*RECORDS PROVIDED*.
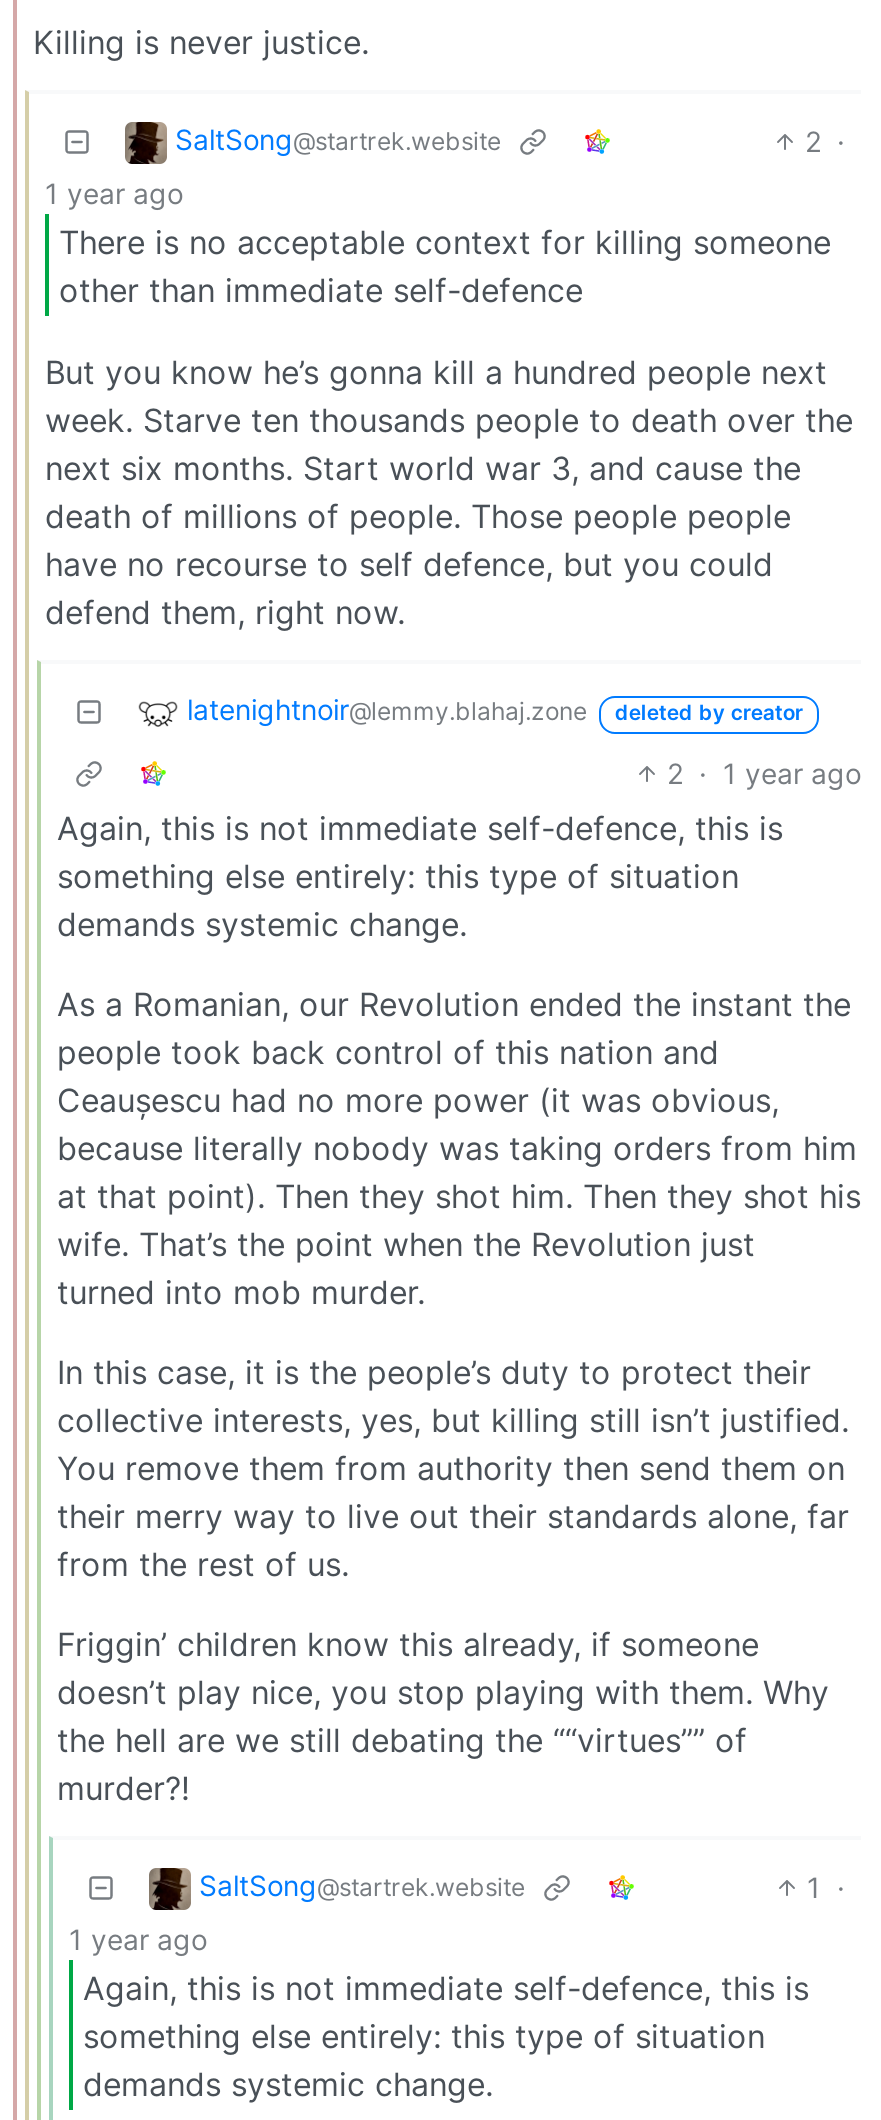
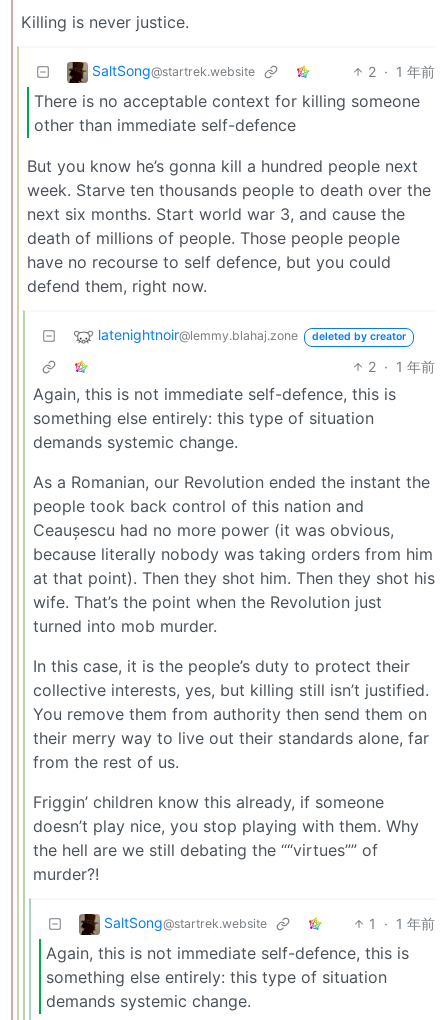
- 2 ·
- 1 year ago
+ 2 · 1 年前

- 2 · 1 year ago
+ 2 · 1 年前

- 1 ·
- 1 year ago
+ 1 · 1 年前
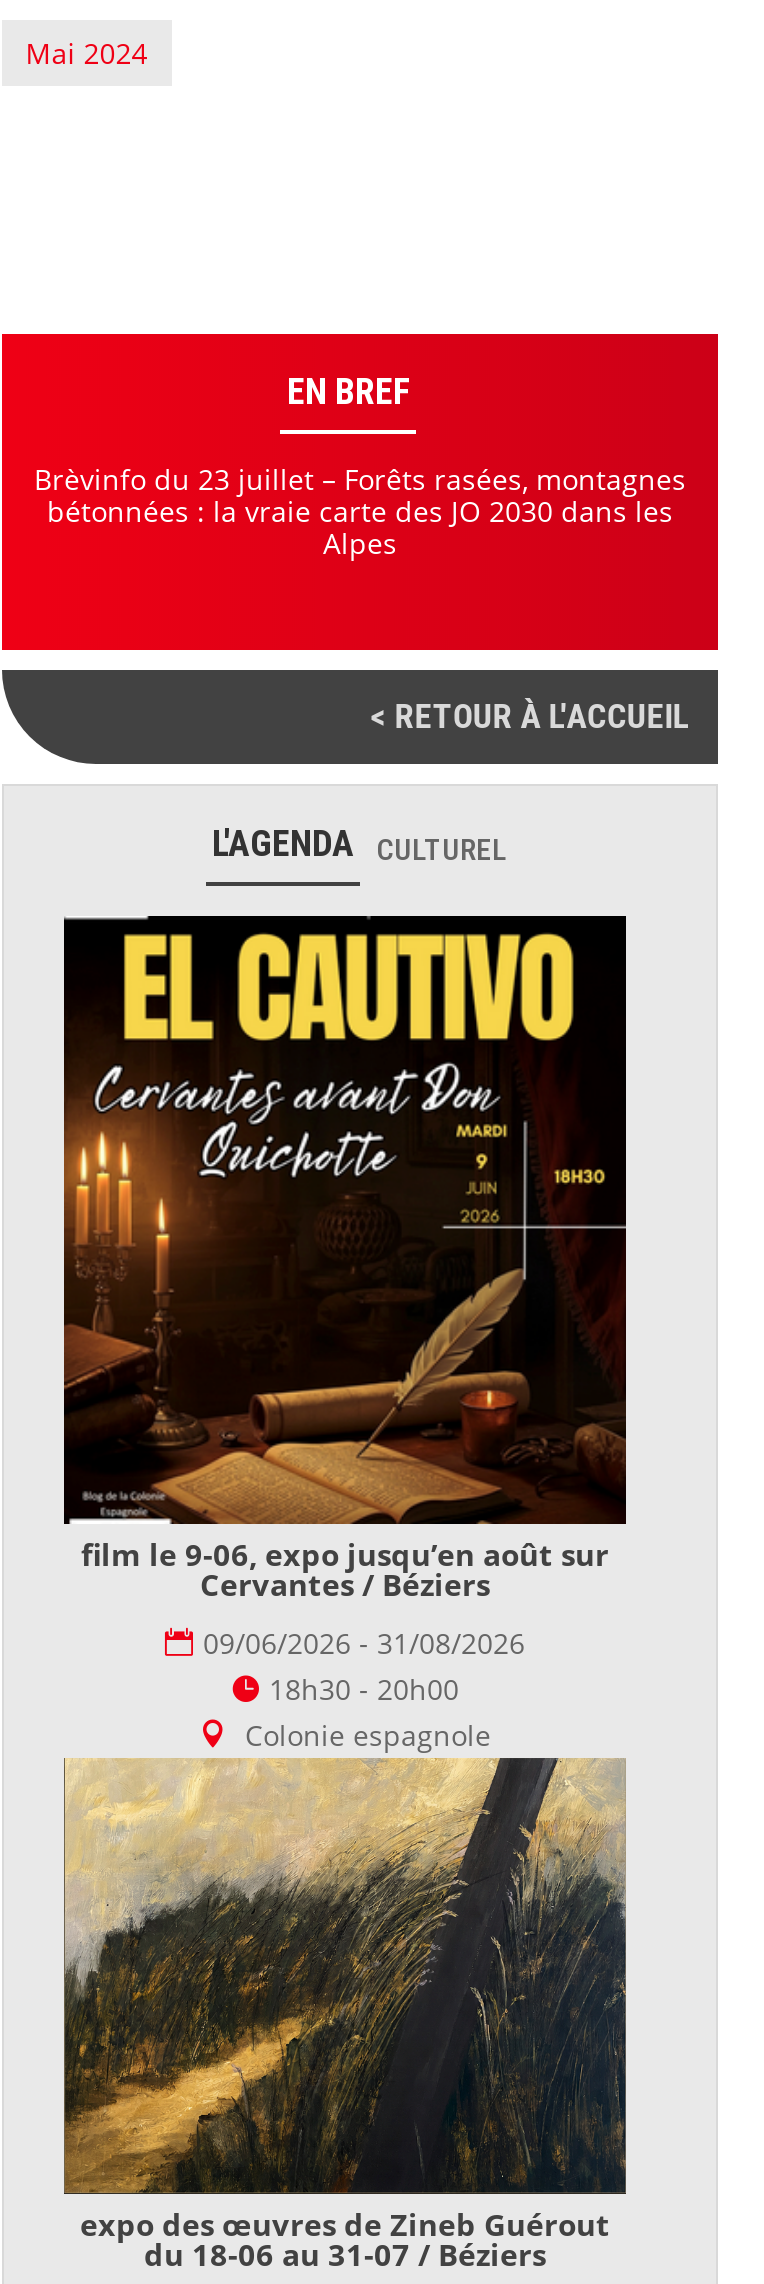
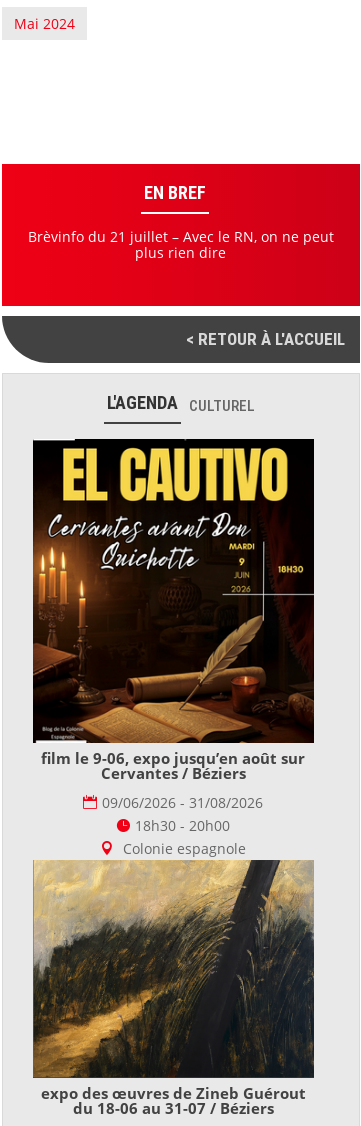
- Brèvinfo du 23 juillet – Forêts rasées, montagnes
- bétonnées : la vraie carte des JO 2030 dans les
- Alpes
+ Brèvinfo du 21 juillet – Avec le RN, on ne peut
+ plus rien dire
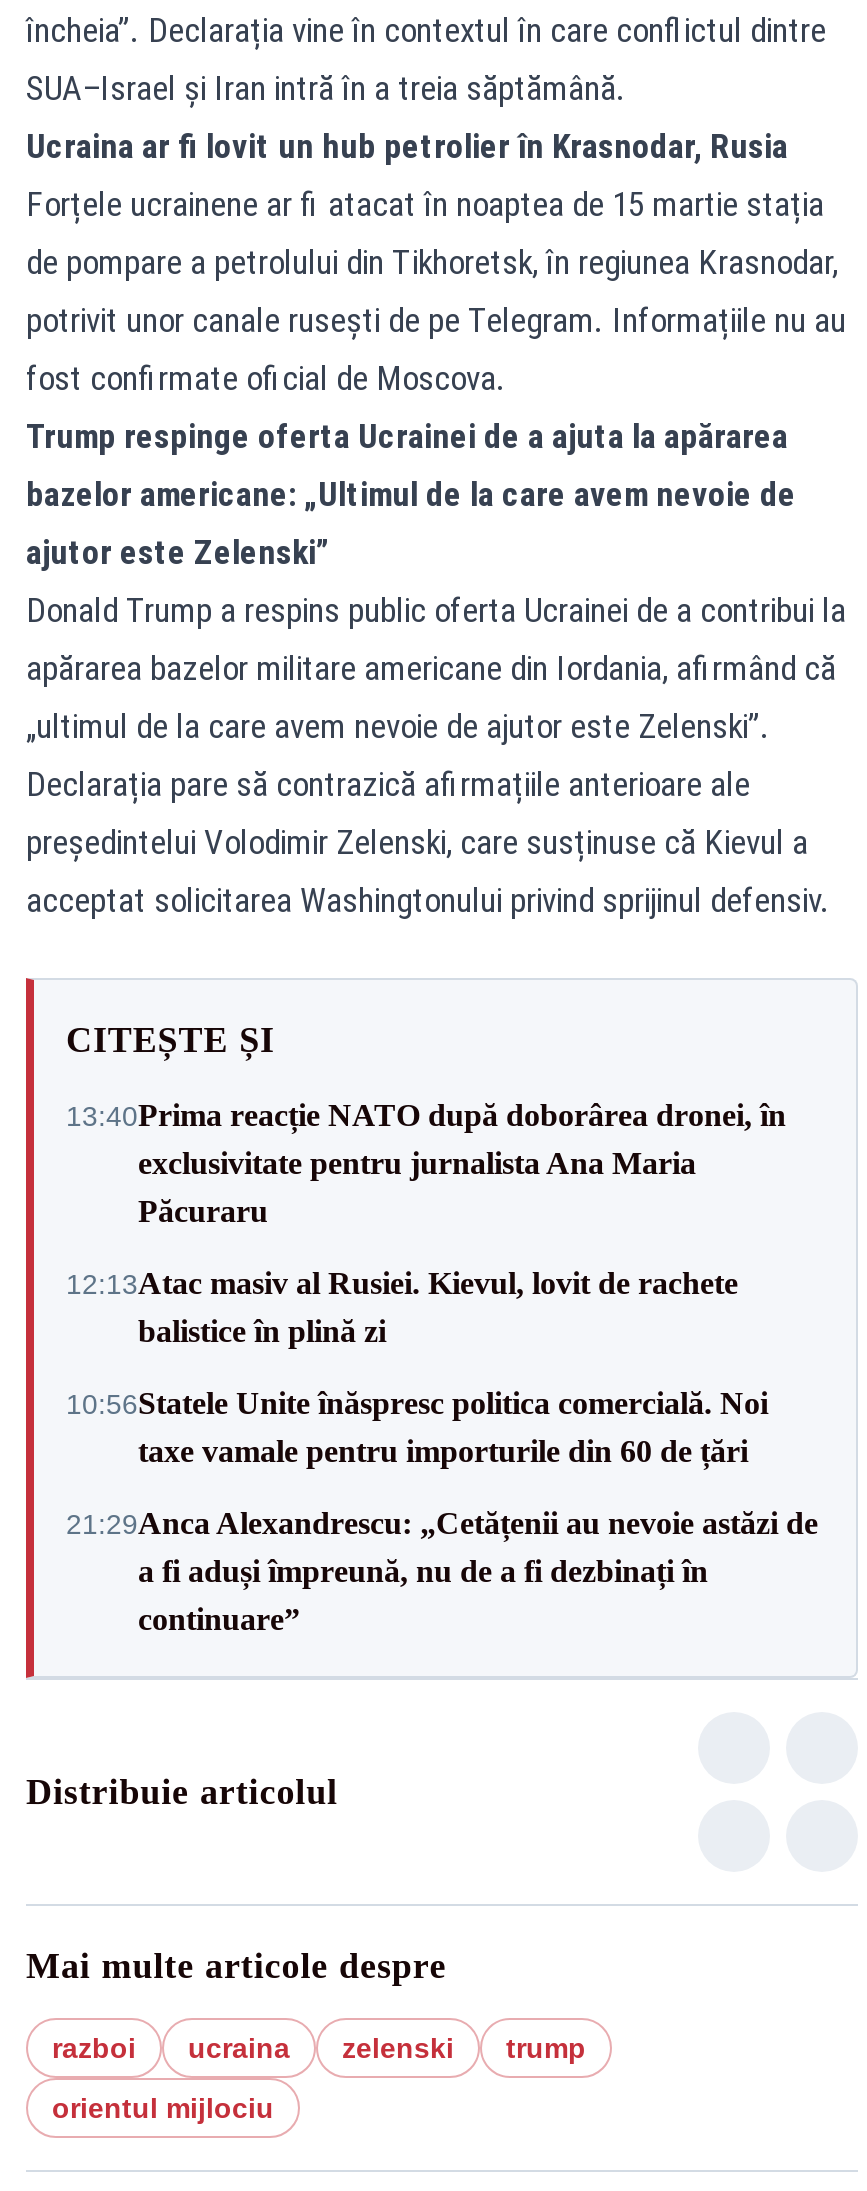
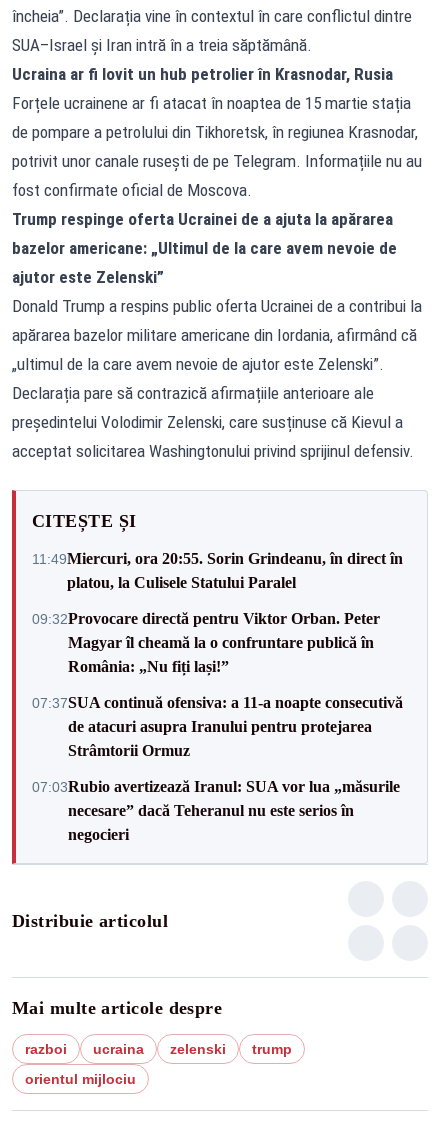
- 13:40Prima reacție NATO după doborârea dronei, în
- exclusivitate pentru jurnalista Ana Maria
- Păcuraru
+ 11:49Miercuri, ora 20:55. Sorin Grindeanu, în direct în
+ platou, la Culisele Statului Paralel

- 12:13Atac masiv al Rusiei. Kievul, lovit de rachete
- balistice în plină zi
+ 09:32Provocare directă pentru Viktor Orban. Peter
+ Magyar îl cheamă la o confruntare publică în
+ România: „Nu fiți lași!”

- 10:56Statele Unite înăspresc politica comercială. Noi
- taxe vamale pentru importurile din 60 de țări
+ 07:37SUA continuă ofensiva: a 11-a noapte consecutivă
+ de atacuri asupra Iranului pentru protejarea
+ Strâmtorii Ormuz

- 21:29Anca Alexandrescu: „Cetățenii au nevoie astăzi de
- a fi aduși împreună, nu de a fi dezbinați în
- continuare”
+ 07:03Rubio avertizează Iranul: SUA vor lua „măsurile
+ necesare” dacă Teheranul nu este serios în
+ negocieri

*EXERCISE INSTRUCTIONS*. Using the records given above, list every line that includes the word "pentru".

*WRITTEN REPLY*.
- exclusivitate pentru jurnalista Ana Maria
+ 09:32Provocare directă pentru Viktor Orban. Peter
- taxe vamale pentru importurile din 60 de țări
+ de atacuri asupra Iranului pentru protejarea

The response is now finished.